The parlour whined with bullets while Connolly, sitting a bucking metaphor like an old stager, loped across the mesa towards heaven, easy in the saddle. The sixty seconds of commercial were a special purgatory that made him aware of time and place.

“Where's me cocoa, Father Vince?” he called over his querulous old shoulder.

And it rocked towards him obligingly as he swung back on to the trail.

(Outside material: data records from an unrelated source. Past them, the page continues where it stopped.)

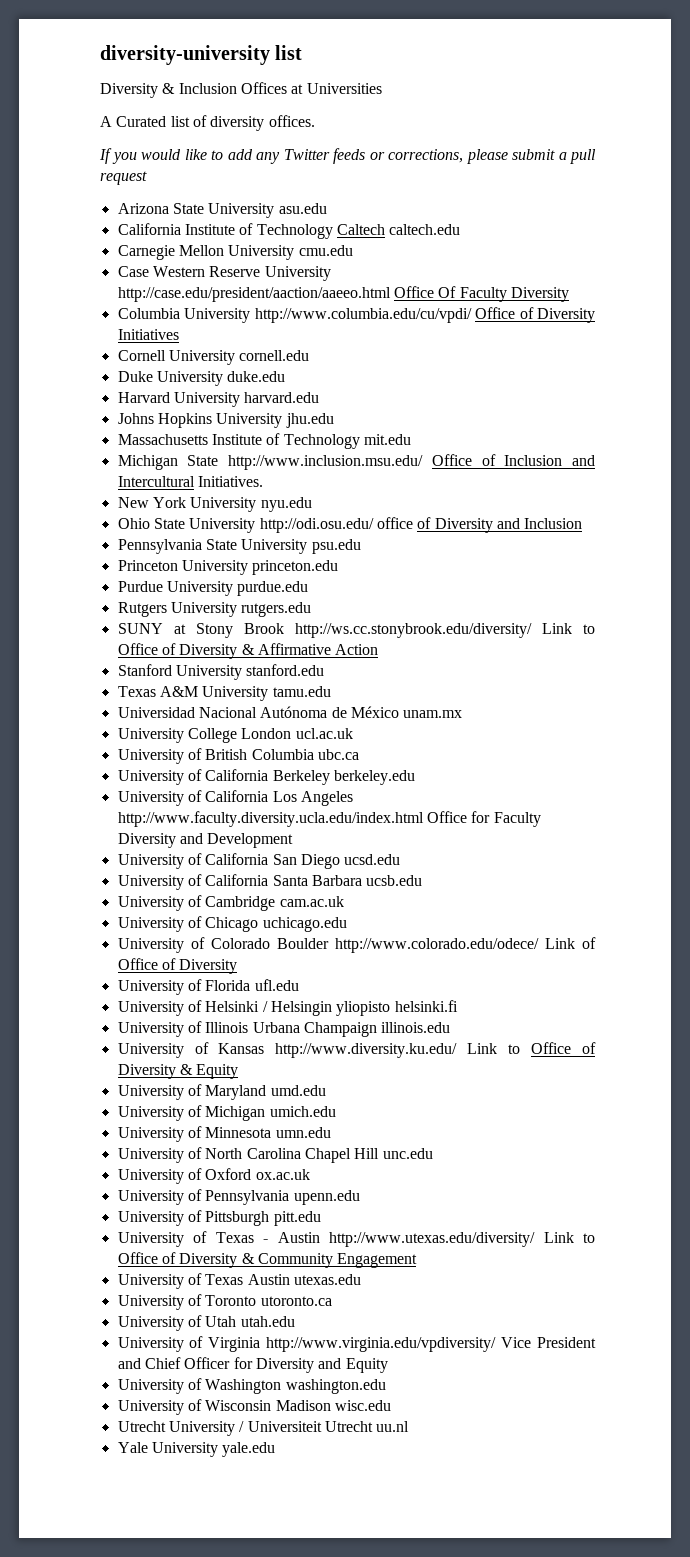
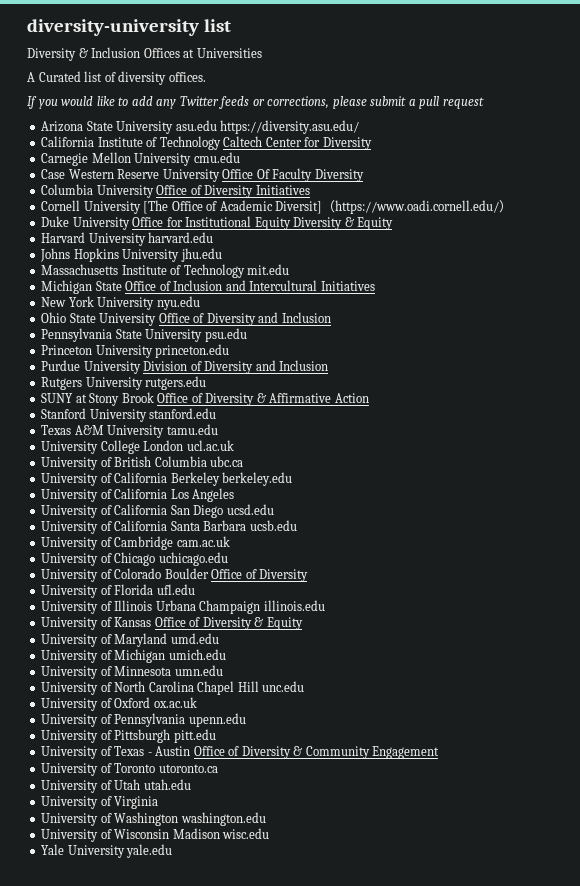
(327, 208) none -> [220,120,360,134] https://diversity.asu.edu/
[389,224,461,235] caltech.edu -> [265,137,372,150] Center for Diversity
[117,287,391,302] http://case.edu/president/aaction/aaeeo.html -> (220, 175) none
[254,308,472,323] http://www.columbia.edu/cu/vpdi/ -> (154, 191) none
[239,350,310,361] [117,371,286,386] cornell.edu // Duke University duke.edu -> [143,200,513,214] [41,216,394,230] [The Office of Academic Diversit]（https://www.oadi.cornell.edu/） // Duke University Office for Institutional Equity Diversity & Equity
[228,455,424,470] http://www.inclusion.msu.edu/ -> (122, 286) none
[197,476,263,487] Initiatives. -> [320,281,375,291] Initiatives
[259,517,413,533] http://odi.osu.edu/ office -> [158,313,190,323] Office
[237,581,309,596] purdue.edu -> [143,360,329,374] Division of Diversity and Inclusion
[294,623,595,638] http://ws.cc.stonybrook.edu/diversity/ Link to -> (154, 397) none
[117,706,463,718] // Universidad Nacional Autónoma de México unam.mx -> (218, 429) none
[117,811,541,827] [117,833,294,848] http://www.faculty.diversity.ucla.edu/index.html Office for Faculty Diversity and Development -> (235, 495) none
[334,937,596,953] http://www.colorado.edu/odece/ Link of -> (209, 573) none
[117,1000,458,1016] // University of Helsinki / Helsingin yliopisto helsinki.fi -> (195, 589) none
[275,1043,521,1058] http://www.diversity.ku.edu/ Link to -> (152, 622) none
[329,1232,595,1247] http://www.utexas.edu/diversity/ Link to -> (191, 751) none
[117,1273,361,1289] // University of Texas Austin utexas.edu -> (440, 752) none
[266,1337,596,1352] [117,1357,388,1373] http://www.virginia.edu/vpdiversity/ Vice President and Chief Officer for Diversity and Equity -> (159, 802) none
[117,1421,410,1436] // Utrecht University / Universiteit Utrecht uu.nl -> (270, 833) none

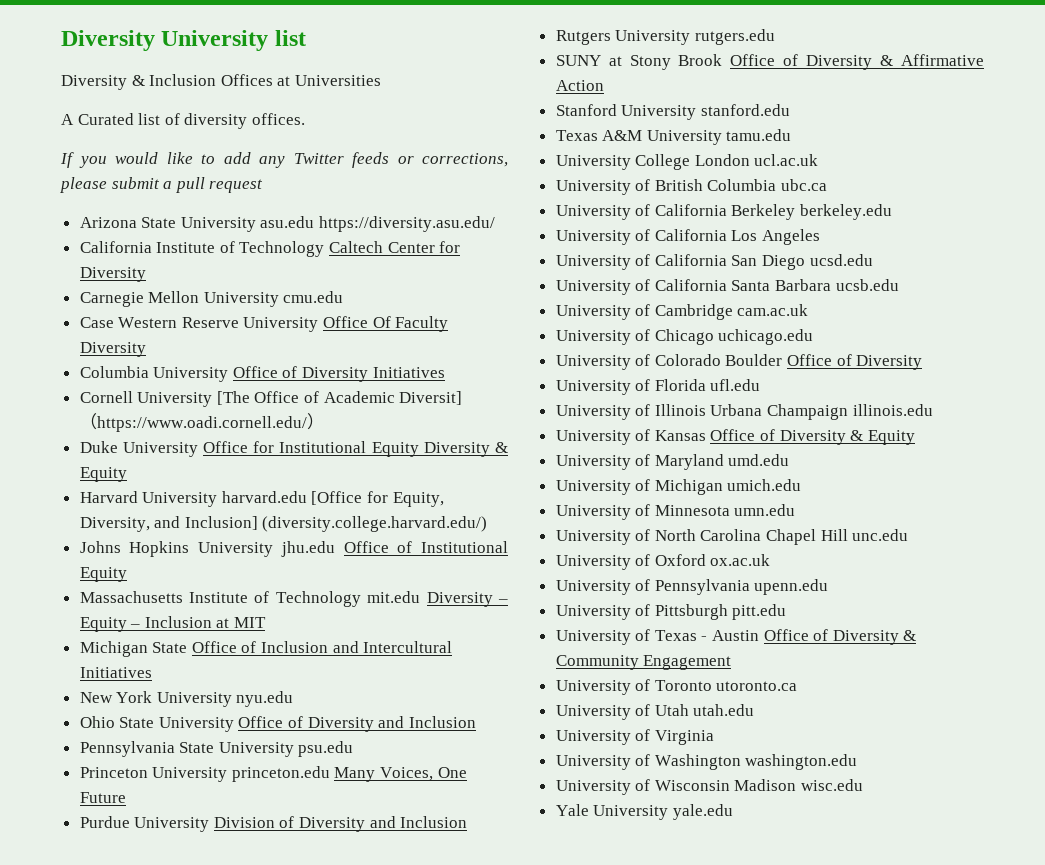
[27,19,199,36] diversity-university -> [61,30,269,51] Diversity University
(214, 237) none -> [311,491,444,507] [79,516,488,532] [Office for Equity, Diversity, and Inclusion] (diversity.college.harvard.edu/)
(222, 255) none -> [343,541,508,553] [79,567,127,582] Office of Institutional Equity
(290, 269) none -> [426,592,508,607] [79,616,267,632] Diversity – Equity – Inclusion at MIT
(230, 351) none -> [334,767,467,782] [79,792,126,803] Many Voices, One Future

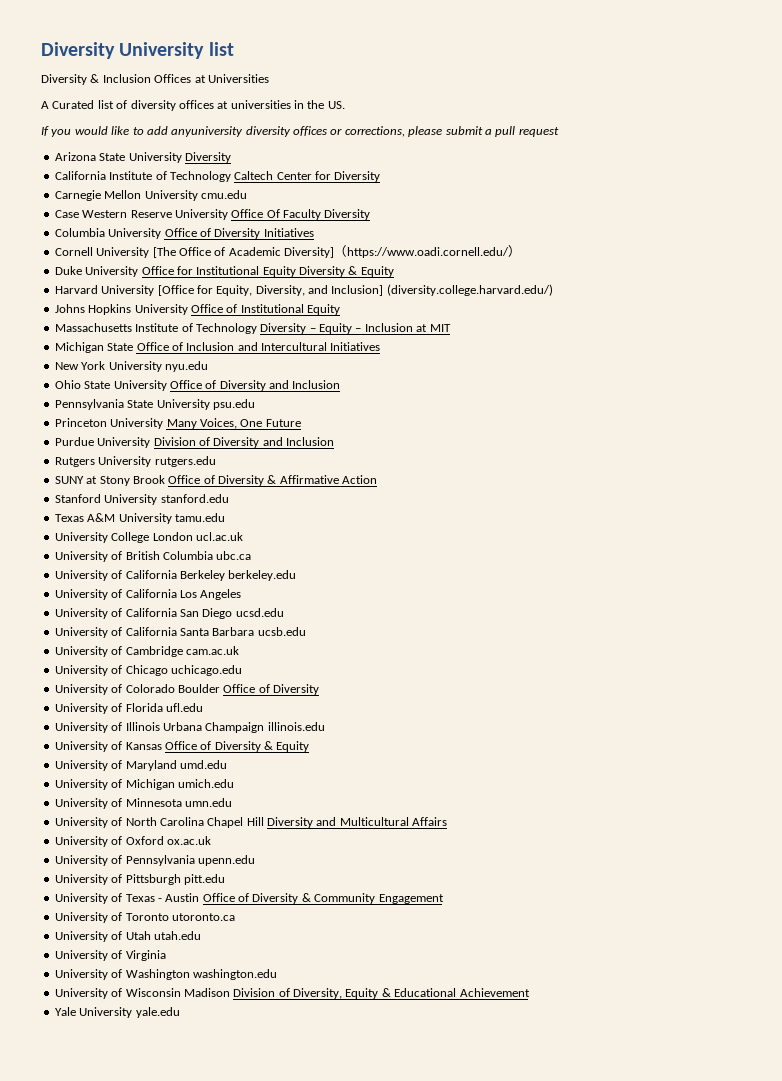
[251,113,305,125] offices. -> [178,100,345,109] offices at universities in the US.
[259,152,389,168] any Twitter feeds -> [171,126,327,137] anyuniversity diversity offices
[260,216,496,232] asu.edu https://diversity.asu.edu/ -> [184,152,231,163] Diversity
[399,391,463,405] Diversit] -> [284,247,334,258] Diversity]
[221,491,307,503] harvard.edu -> (155, 290) none
[280,541,335,557] jhu.edu -> (188, 309) none
[367,591,421,603] mit.edu -> (257, 328) none
[231,766,330,782] princeton.edu -> (164, 423) none
[852,529,909,541] unc.edu -> [267,817,448,828] Diversity and Multicultural Affairs
[801,779,864,791] wisc.edu -> [233,988,530,999] Division of Diversity, Equity & Educational Achievement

Lingard, conscious only of his spiritual weightlessness, settled with difficulty into a chair and supported the next unendurable half-hour for the sake of charity and the glittering-eyed sponsor who, somewhere behind packets of useless goodies, would be counting gold nuggets.

“I am a nothing-man,” he prayed later that evening after he finished reading his office. “Deliver me.”

Sick to his core, he edged his way between the cold still sheets and remembered as he did so that he had forgotten to put the presbytery cat into the laundry at the back where it could coil up near the boiler. So he went out again, shivering in pyjamas, and called and mewed till a narrow shadow pelted across the frosty grass and gave his thin legs one bleak rub.